There were three men in my bedroom and one sleeping on the furniture in the living room, so company was the one thing I wasn’t lacking. I loved her, but I wasn’t ready to let her meet them just yet. But…
“I have company right now.” Without waiting for her to reply, I rushed through my explanation, at least confident she wouldn’t judge me. “I’ve been seeing a few different men, and well, they’re here right now.”
Silence.
“Are you there?” I knew she hadn’t hung up because her breathing was loud and clear.
She coughed. “Yeah, I had to clean out my ears. Did you say you were seeing a few men?”
“Yes.” I couldn’t even find the strength to smile at her incredulity.
“And you said they are there right now? As in plural?”
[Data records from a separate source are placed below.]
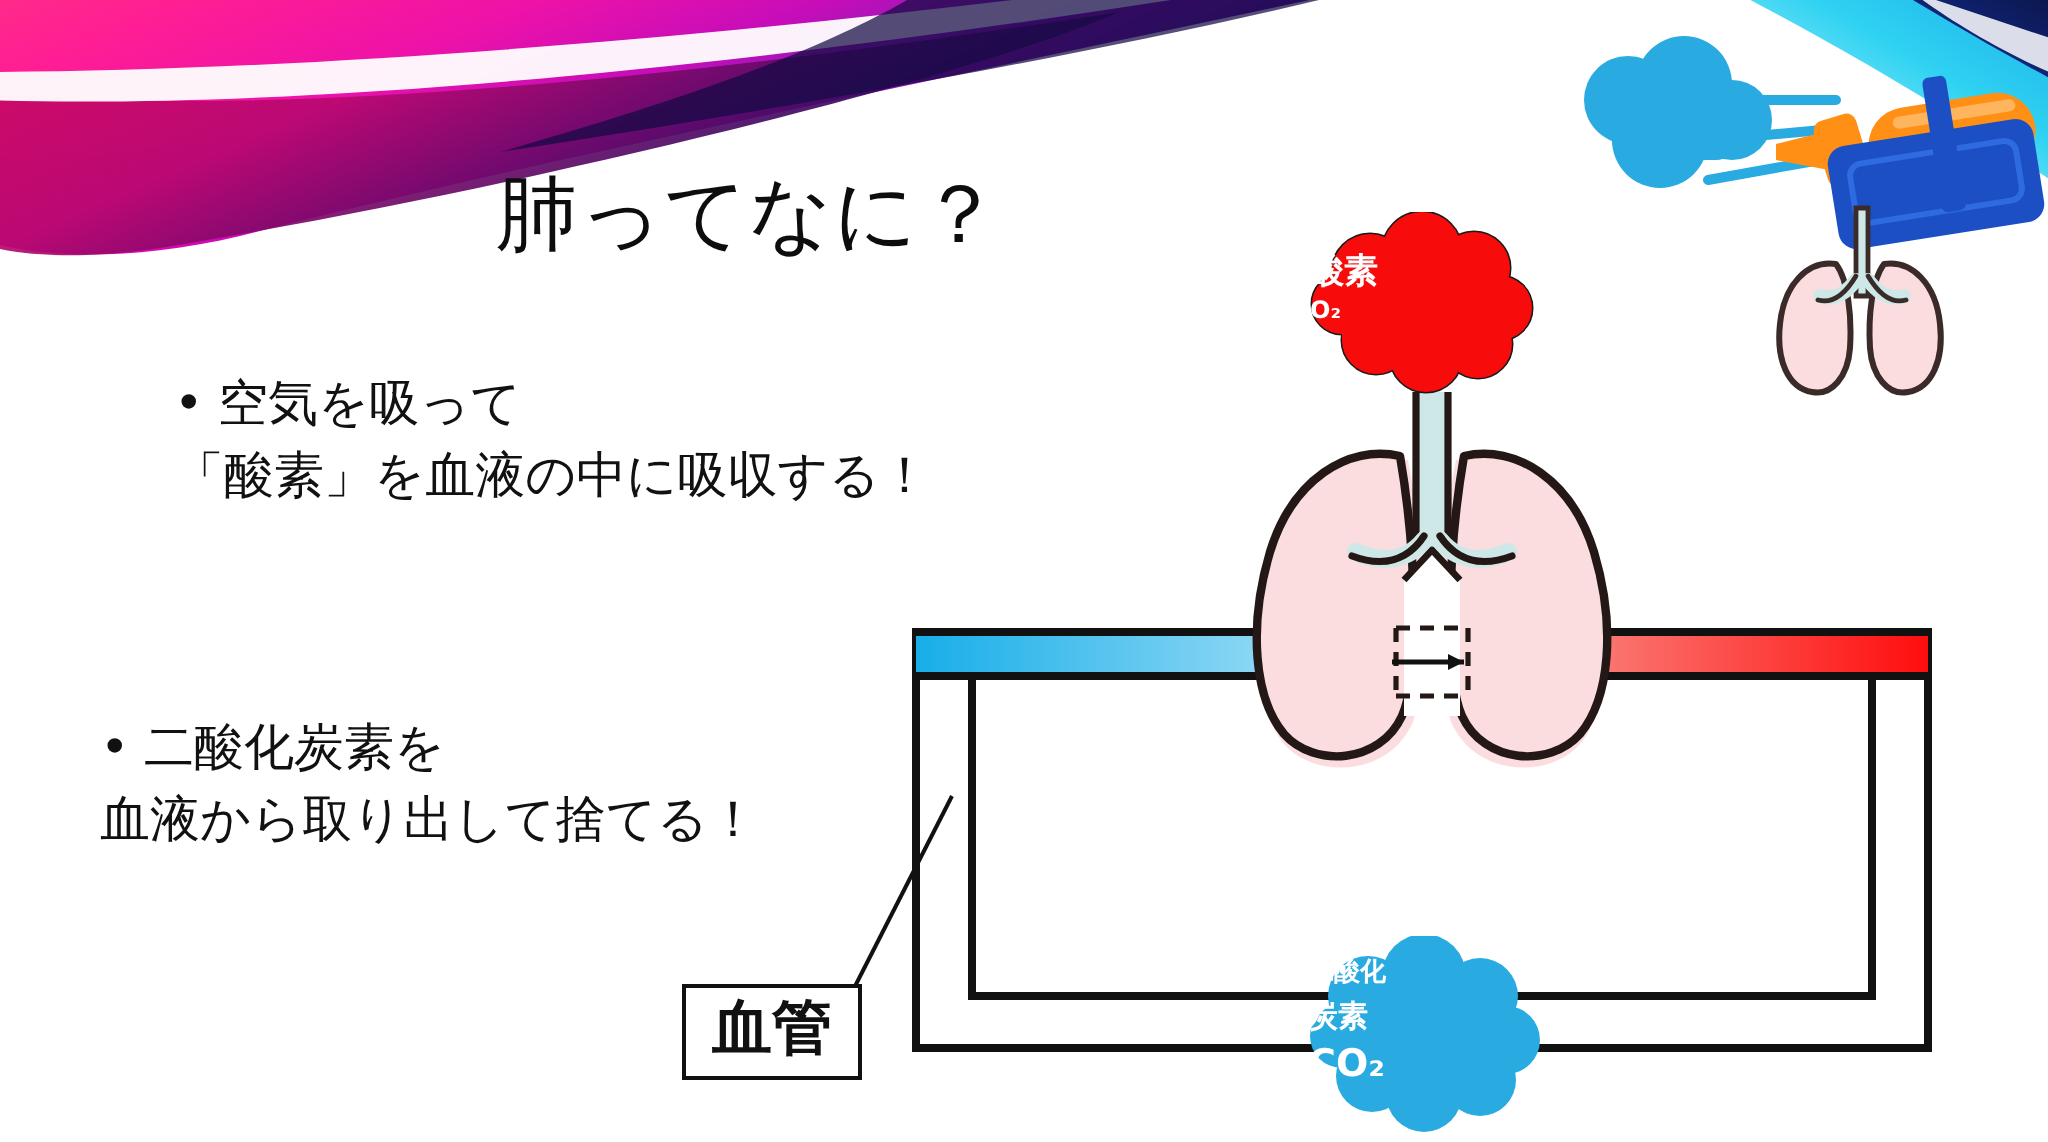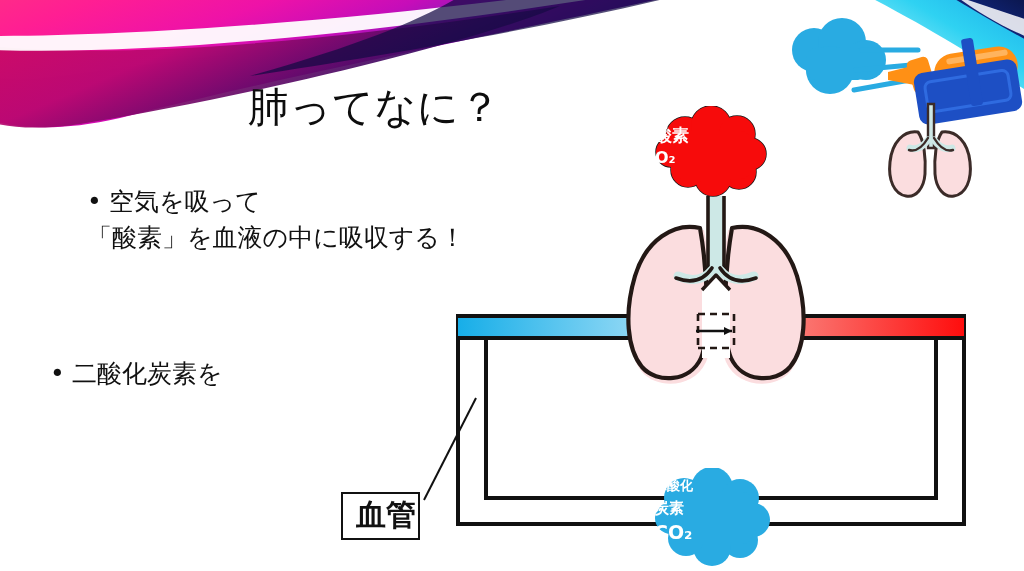--- a/index.html
+++ b/index.html
@@ -135,41 +135,41 @@
     font-weight: bold;
     font-family: "DejaVu Sans", "Liberation Sans", sans-serif;
     pointer-events: none;
   }
   #o2-label-jp {
     top: 18px;
     font-size: 17px;
   }
   #o2-label-formula {
     top: 42px;
-    font-size: 16px;
+    font-size: 12px;
   }
 
   
   #co2-cloud {
     position: absolute;
     left: 654px;
     top: 468px;
     width: 120px;
     height: 98px;
   }
   #co2-label-1 { top: 9px;  font-size: 13px; }
   #co2-label-2 { top: 31px; font-size: 15px; }
   #co2-label-3 { top: 53px; font-size: 19px; }
 
   
   #vessel-callout {
     position: absolute;
     left: 341px;
     top: 492px;
-    padding: 4px 2px 7px 13px;
+    padding: 4px 13px 7px 13px;
     border: 2px solid #111111;
     background: #ffffff;
     font-size: 30px;
     font-weight: bold;
     color: #111111;
     line-height: 1.1;
     font-family: "DejaVu Sans", "Liberation Sans", sans-serif;
   }
   #callout-leader {
     position: absolute;
@@ -252,20 +252,21 @@
     <span class="bullet-line-1">
       <span class="bullet-mark">•</span><span>空気を吸って</span>
     </span>
     <span class="bullet-line-2">「酸素」を血液の中に吸収する！</span>
   </div>
 
   <div id="bullet-2" class="bullet-block">
     <span class="bullet-line-1">
       <span class="bullet-mark">•</span><span>二酸化炭素を</span>
     </span>
+    <span class="bullet-line-2">血液から取り出して捨てる！</span>
   </div>
 
   <div id="vessel-outer"></div>
   <div id="vessel-inner"></div>
   <div id="rail-left" class="vessel-top-rail"></div>
   <div id="rail-right" class="vessel-top-rail"></div>
   <div id="underline-left" class="bar-underline"></div>
   <div id="underline-right" class="bar-underline"></div>
 
   <div id="bar-blue" class="gradient-bar" style="background: linear-gradient(to right, rgb(23, 174, 232), rgb(156, 220, 246));"></div>

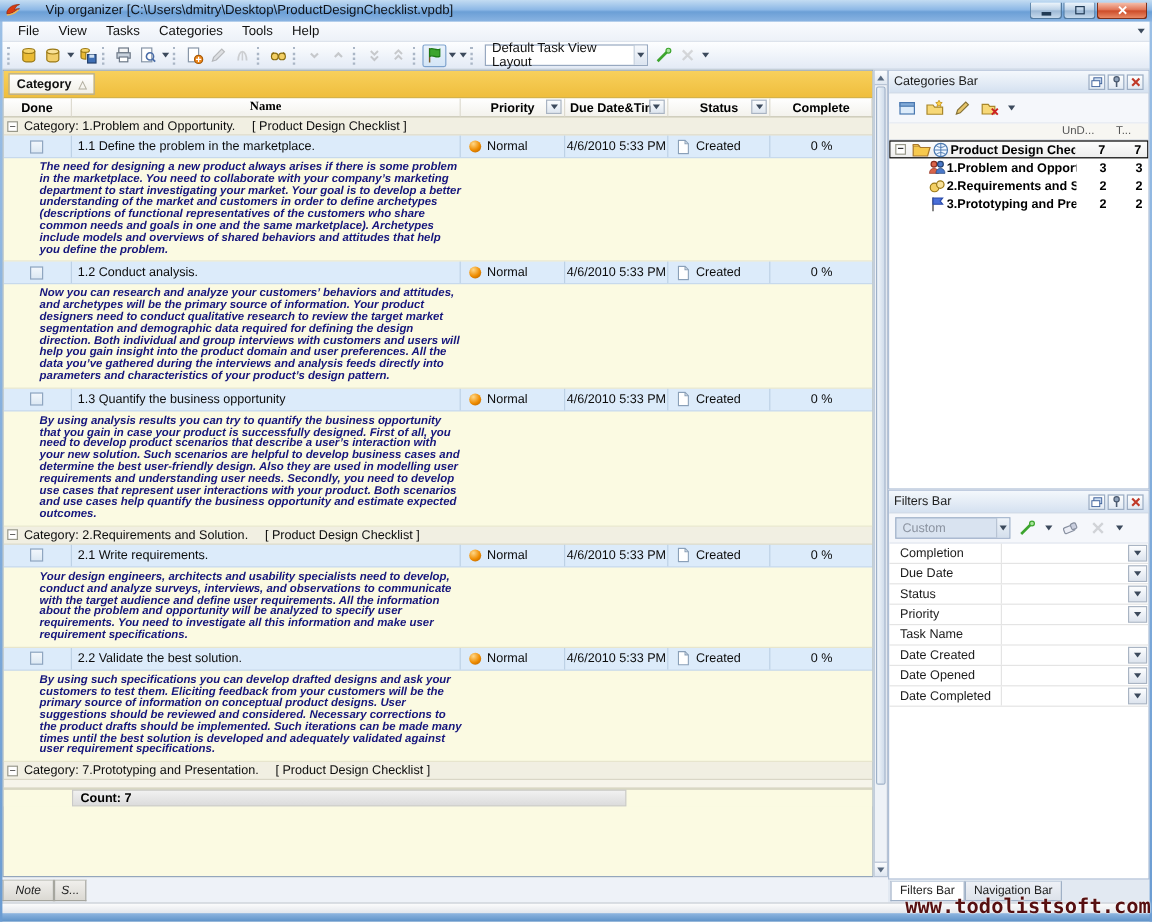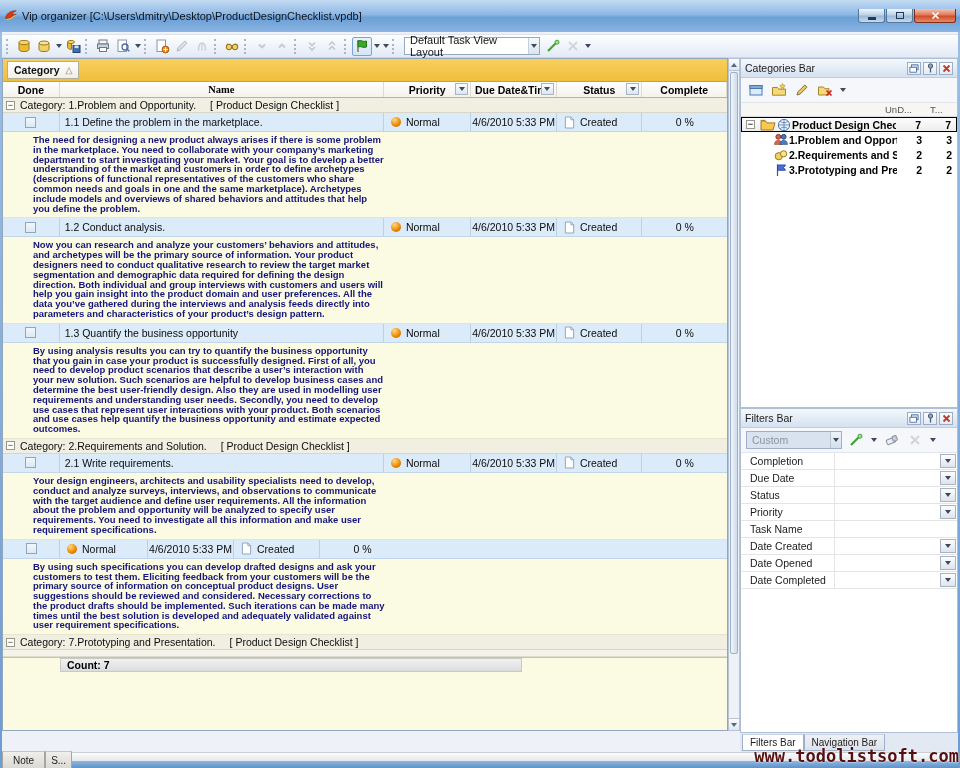--- a/index.html
+++ b/index.html
@@ -2,21 +2,21 @@
 <html><head>
 <meta charset="utf-8">
 <style>
   html,body{margin:0;padding:0;}
   body{width:960px;height:768px;overflow:hidden;font-family:"Liberation Sans",sans-serif;background:#d6e4f2;}
   .window{position:absolute;inset:0;background:#eef2f8;}
   .frame-side{position:absolute;top:0;bottom:0;width:2px;background:linear-gradient(180deg,#9cc0e6,#6b9cd2);z-index:5;}
   .frame-left{left:0;} .frame-right{right:0;}
 
   
-  .titlebar{position:absolute;top:0;left:0;right:0;height:32px;background:linear-gradient(180deg,#c3dcf2 0%,#8db8e6 45%,#6b9fd6 55%,#8ab4e2 100%);display:flex;align-items:center;padding:0 4px;gap:4px;z-index:6;}
+  .titlebar{position:absolute;top:0;left:0;right:0;height:18px;background:linear-gradient(180deg,#c3dcf2 0%,#8db8e6 45%,#6b9fd6 55%,#8ab4e2 100%);display:flex;align-items:center;padding:0 4px;gap:20px;z-index:6;}
   .app-icon{width:14px;height:14px;flex:0 0 auto;}
   .title-text{font-size:11px;color:#10141a;white-space:nowrap;overflow:hidden;}
   .win-btns{margin-left:auto;display:flex;gap:1px;}
   .win-btn{width:27px;height:14px;border:1px solid #51799f;border-top:none;border-radius:0 0 3px 3px;background:linear-gradient(#eff6fc,#bed3e8 45%,#9db9d6 55%,#c6d9ec);display:flex;align-items:center;justify-content:center;box-sizing:border-box;}
   .win-btn.close{width:42px;background:linear-gradient(#f6c2ae,#e2795c 45%,#cd4d2a 55%,#e98a66);border-color:#7e2f1a;}
   .min-glyph{width:8px;height:3px;background:#203a55;margin-top:5px;}
   .max-glyph{width:8px;height:7px;border:1px solid #203a55;background:transparent;box-sizing:border-box;}
 
   
   .menubar{position:absolute;top:18px;left:2px;right:2px;height:17px;background:linear-gradient(#f9fbfe,#edf1f8);border-bottom:1px solid #dde3ec;display:flex;align-items:center;padding-left:5px;box-sizing:border-box;}
@@ -49,21 +49,21 @@
   .row-task{height:18px;display:flex;background:#dcebfa;border-bottom:1px solid #c2d5e9;font-size:10.5px;color:#0c0c0c;}
   .cell{display:flex;align-items:center;box-sizing:border-box;border-right:1px solid #bdd1e5;height:100%;}
   .cell.c-done{justify-content:center;}
   .checkbox{width:11px;height:11px;border:1px solid #8fa6c0;background:linear-gradient(#f2f7fc,#dce8f3);box-sizing:border-box;}
   .cell.c-name{padding-left:5px;}
   .prio-ball{width:10px;height:10px;border-radius:50%;background:radial-gradient(circle at 35% 28%,#ffd787,#ef8c00 55%,#a85a00);margin:0 5px 0 7px;flex:0 0 auto;}
   .cell.c-due{justify-content:center;}
   .cell.c-status{padding-left:7px;gap:5px;}
   .cell.c-complete{justify-content:center;border-right:none;}
   .row-desc{background:#fbfae2;border-bottom:1px solid #e7e5cd;padding:3px 4px 4px 30px;}
-  .desc-text{width:352px;font-size:9.5px;line-height:9.8px;font-weight:bold;color:#15157c;}
+  .desc-text{width:352px;font-size:9.5px;line-height:9.8px;font-weight:bold;color:#15157c;font-style:italic;}
   .row-ghost{height:6px;background:#f6f4ea;border-bottom:1px solid #dfdccc;}
   .row-count{height:14px;display:flex;background:#fbfae2;border-top:1px solid #c6c3b1;align-items:stretch;}
   .count-cell{margin-left:57px;width:462px;background:linear-gradient(#f1f1f1,#dcdcdc);border:1px solid #c9c9c9;font-size:10.5px;font-weight:bold;color:#000;display:flex;align-items:center;padding-left:6px;box-sizing:border-box;}
 
   
   .vscroll{position:absolute;left:728px;top:58px;width:12px;height:673px;background:#eef2f7;border:1px solid #b7c3d4;box-sizing:border-box;display:flex;flex-direction:column;align-items:stretch;z-index:2;}
   .sb-btn{height:11px;background:linear-gradient(#fbfcfe,#dfe7f1);border-bottom:1px solid #b7c3d4;display:flex;align-items:center;justify-content:center;flex:0 0 auto;}
   .sb-btn.bottom{margin-top:auto;border-top:1px solid #b7c3d4;border-bottom:none;}
   .sb-tri-up{width:0;height:0;border-left:3px solid transparent;border-right:3px solid transparent;border-bottom:4px solid #57687e;}
   .sb-tri-down{width:0;height:0;border-left:3px solid transparent;border-right:3px solid transparent;border-top:4px solid #57687e;}
@@ -94,21 +94,21 @@
   .f-toolbar-combo .dd{margin-left:auto;width:10px;height:100%;border-left:1px solid #b8c4d4;display:flex;align-items:center;justify-content:center;background:linear-gradient(#eef3f9,#d4dfec);}
   .f-row{height:16px;display:flex;align-items:center;border-bottom:1px solid #e4e4e4;font-size:10.5px;color:#1a1a1a;}
   .f-label{width:94px;height:100%;display:flex;align-items:center;padding-left:9px;border-right:1px solid #e4e4e4;box-sizing:border-box;white-space:nowrap;overflow:hidden;}
   .f-value{flex:1;}
   .f-dd{width:16px;height:14px;margin-right:1px;border:1px solid #a9b4c3;background:linear-gradient(#fcfdfe,#dde4ee);display:flex;align-items:center;justify-content:center;box-sizing:border-box;}
 
   .dock-tabs{position:absolute;left:742px;top:734px;display:flex;z-index:3;}
   .dtab{height:17px;padding:0 7px;font-size:10px;color:#222;display:flex;align-items:center;border:1px solid #9fb0c6;border-top:1px solid #c9d4e2;background:linear-gradient(#eef1f6,#dde2ea);box-sizing:border-box;}
   .dtab.active{background:#fff;}
 
-  .note-tabs{position:absolute;left:2px;top:751px;display:flex;z-index:3;}
+  .note-tabs{position:absolute;left:2px;top:733px;display:flex;z-index:3;font-style:italic;}
   .ntab{height:18px;padding:0 10px;font-size:10px;color:#222;display:flex;align-items:center;background:linear-gradient(#f0efec,#dbd9d3);border:1px solid #a6a69e;border-top-color:#c6c6be;box-sizing:border-box;}
   .ntab.small{padding:0 5px;}
 
   .statusbar{position:absolute;left:0;top:752px;width:960px;height:9px;background:linear-gradient(#fcfcfc,#e0e4ea);border-top:1px solid #c9cdd4;z-index:2;}
   .frame-bottom{position:absolute;left:0;top:761px;width:960px;height:7px;background:linear-gradient(#8fb6e0,#5e92c8);z-index:2;}
   .watermark{position:absolute;right:1px;top:746px;z-index:9;font-family:"DejaVu Sans Mono",monospace;font-weight:bold;font-size:17px;color:#571011;text-shadow:0 0 2px #ffffff,0 0 1px #ffffff;white-space:nowrap;}
 </style>
 </head>
 <body>
 
@@ -473,20 +473,23 @@
             <span>0 %</span>
           </span>
         </div>
         <div class="row-desc">
           <div class="desc-text">Your design engineers, architects and usability specialists need to develop, conduct and analyze surveys, interviews, and observations to communicate with the target audience and define user requirements. All the information about the problem and opportunity will be analyzed to specify user requirements. You need to investigate all this information and make user requirement specifications.</div>
         </div>
         <div class="row-task">
           <span class="cell c-done" style="width: 57px;">
             <span class="checkbox"></span>
           </span>
+          <span class="cell c-name" style="width: 326px;">
+            <span>2.2 Validate the best solution.</span>
+          </span>
           <span class="cell c-priority" style="width: 88px;">
             <span class="prio-ball"></span>
             <span>Normal</span>
           </span>
           <span class="cell c-due" style="width: 86px;">
             <span>4/6/2010 5:33 PM</span>
           </span>
           <span class="cell c-status" style="width: 86px;">
             <span style="display: inline-flex;">
               <svg width="11" height="13" viewBox="0 0 12 14">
“Yes. Before you ask, there are four men here.” In some ways, I was scared that putting that information out there would somehow jinx what I had, but in other ways, it was liberating to be honest with my best friend.
“As a therapist, I’m not quite sure what to make of that. As your best friend, I’d say hell yeah! Tell me they have beautiful dicks. You know I’m a dick girl.”
She was. Harper never much cared about status or money. She was independent and didn’t care what people thought. What she did care about was what their dicks looked like and if they knew how to use them.
“They do, but listen, I’m not feeling the greatest right now. Can I call you back later?” Saint turned over on the couch, grunting softly as his eyes fluttered. It wouldn’t be long before he woke up.
“I will let you go this time, Lilith. This time. But I want to hear about these men of yours very soon.” I couldn’t decide if she was more excited or surprised from her tone of voice.
“I promise.” We said our goodbyes and hung up.
It was early, just after seven, and the sun was slowing creeping through the windows. I had opened them when I got up, just to let a bit of fresh crisp air in. The quiet of the neighborhood was comforting. Another hour, and the street would be bustling and I’d have to shut the window. The clashing sounds would be too much.
I got another five minutes to myself before Saint was sitting up, rubbing his eyes with one hand and his bare chest with the other. He’d taken to sleeping at my place after the hospital episode on Wednesday. I wasn’t complaining. He was the perfect partner, taking care of me while letting me stew in my own mind.
Laughing, I dropped my head to stare into my coffee. Harper would probably say that was exactly what I didn’t need. She was a talker, and given her profession, she felt she could solve anything by talking it out. Again and again if necessary.
Which was also part of why I’d never shared my entire past with her.
“Good morning,” Saint said gruffly as he passed me to go to the bathroom.
“Morning.” I might be borderline depressed and barely functioning, but I could still be a good host and make him a cup of coffee. Especially since I hadn’t left my bed at all yesterday.
I handed him the mug of black coffee when he came back to the kitchen. His chest was bare of any hair except a light trail below his belly button. He took a sip as he leaned against the counter, and his abs flexed. A trickle of awareness cut through the abyss of emptiness I’d been battling.
“My eyes are up here,” Saint said, startling me from my musings. He wore a faint grin and had a twinkle in his eyes.
“Sorry,” I muttered and turned to the counter, wiping off the nonexistent crumbs.
“Don’t be,” he said as he slid his arms around my waist to hug me from behind. The awareness flared back to life as my eyes fluttered shut. Saint was the hardest to connect to physically, not because he wasn’t affectionate, because he was, but he always seemed to be holding something back.
Whatever it was, it was missing this morning.
“What are you doing?” I asked shakily as he ran his nose along my temple.
“Getting a good morning hug. I’m glad to see you out of bed.” He hummed beneath his breath.
“Me too. I’m not even sure what made me get up this morning.” Or answer Harper’s call.
“Well, whatever it was, I’m happy. And I also have today off.” He lowered his voice as if he hoped to keep it secret from our sleeping friends.
“Mm. You do?” I found myself being coaxed into a better mood by his flirting. Saint was always the one that was one step removed, and I could never tell if he was really here for me as a love interest or as a friend. Whenever I experienced small bits of his desire, I snatched them up with greedy hands.
“I do.” He turned me in his arms, and I went willingly, sliding my hands up behind his neck until just the tips of each hand touched. As I looked up into his dark amber eyes, I felt jagged and damaged but also beautiful and light.